White Paper Explores Inline Bioprocess Monitoring Benefits
Greifensee, Switzerland. 6 September, 2012 — METTLER TOLEDO has published a new white paper on bioprocess monitoring entitled “Fermentation: Inline Real-Time Monitoring of Key Process Parameters.” It reviews four examples of how the inline probe-based technologies, ReactIRTM inline mid-IR spectroscopy and Focused Beam Reflectance Measurement (FBRM®), provide real-time information on fermentation processes, enabling immediate detection of process deviations and sound decisions on effective process control.

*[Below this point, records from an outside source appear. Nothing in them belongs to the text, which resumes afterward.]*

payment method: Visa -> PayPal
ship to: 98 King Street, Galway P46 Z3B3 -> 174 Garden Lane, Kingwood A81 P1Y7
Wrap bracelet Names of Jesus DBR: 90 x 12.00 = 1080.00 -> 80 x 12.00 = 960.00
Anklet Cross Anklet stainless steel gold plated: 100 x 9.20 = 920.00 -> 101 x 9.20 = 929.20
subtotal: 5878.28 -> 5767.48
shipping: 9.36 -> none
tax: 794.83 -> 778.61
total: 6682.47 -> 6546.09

Each case study illustrates that the non-invasive and non-destructive inline monitoring technologies such as ReactIRTM and FBRM® will continue to gain ground in bioprocess manufacturing as consumer demand for pure, safe, bio-active products increases. Inline ReactIR™ mid-IR spectroscopy simultaneously measures, in real time, the concentration of multiple components of the growth medium and metabolites during the course of a fermentation process.

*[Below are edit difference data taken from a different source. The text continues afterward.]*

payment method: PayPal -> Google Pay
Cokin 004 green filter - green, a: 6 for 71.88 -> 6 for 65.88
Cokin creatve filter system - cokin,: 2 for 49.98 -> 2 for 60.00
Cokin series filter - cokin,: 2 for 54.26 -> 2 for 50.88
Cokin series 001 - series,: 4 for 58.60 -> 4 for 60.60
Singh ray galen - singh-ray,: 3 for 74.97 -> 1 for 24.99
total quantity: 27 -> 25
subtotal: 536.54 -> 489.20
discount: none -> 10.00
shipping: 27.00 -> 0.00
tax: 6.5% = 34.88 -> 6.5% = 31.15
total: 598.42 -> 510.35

In the first two case studies, ReactIRTM monitored the concentration of key media components, tracking nutrient consumption and metabolite production. The recent advances in hardware and software have made ReactIR™ amenable for use by those not experts in spectroscopy or process modeling. In the last two case studies, FBRM® tracked changes in biomass concentration and morphology in real time. This information was used to control feed strategies that met the high metabolic demands of each culture medium.
FBRM® sensitivity to bacteria size, shape and count provided critical information on the degree and rate of change for both high-density and complex filamentous bacteria cultures.
Overall, the profiled experiments indicated that inline measurements of key process parameters provide significantly more high-quality data from start-to-finish than can typically be gained by using either traditional inline bioreactors or offline sampling. In turn, those measurements enabled the implementation of effective process control strategies that can help reduce batch-to-batch variability and improve product recovery when necessary.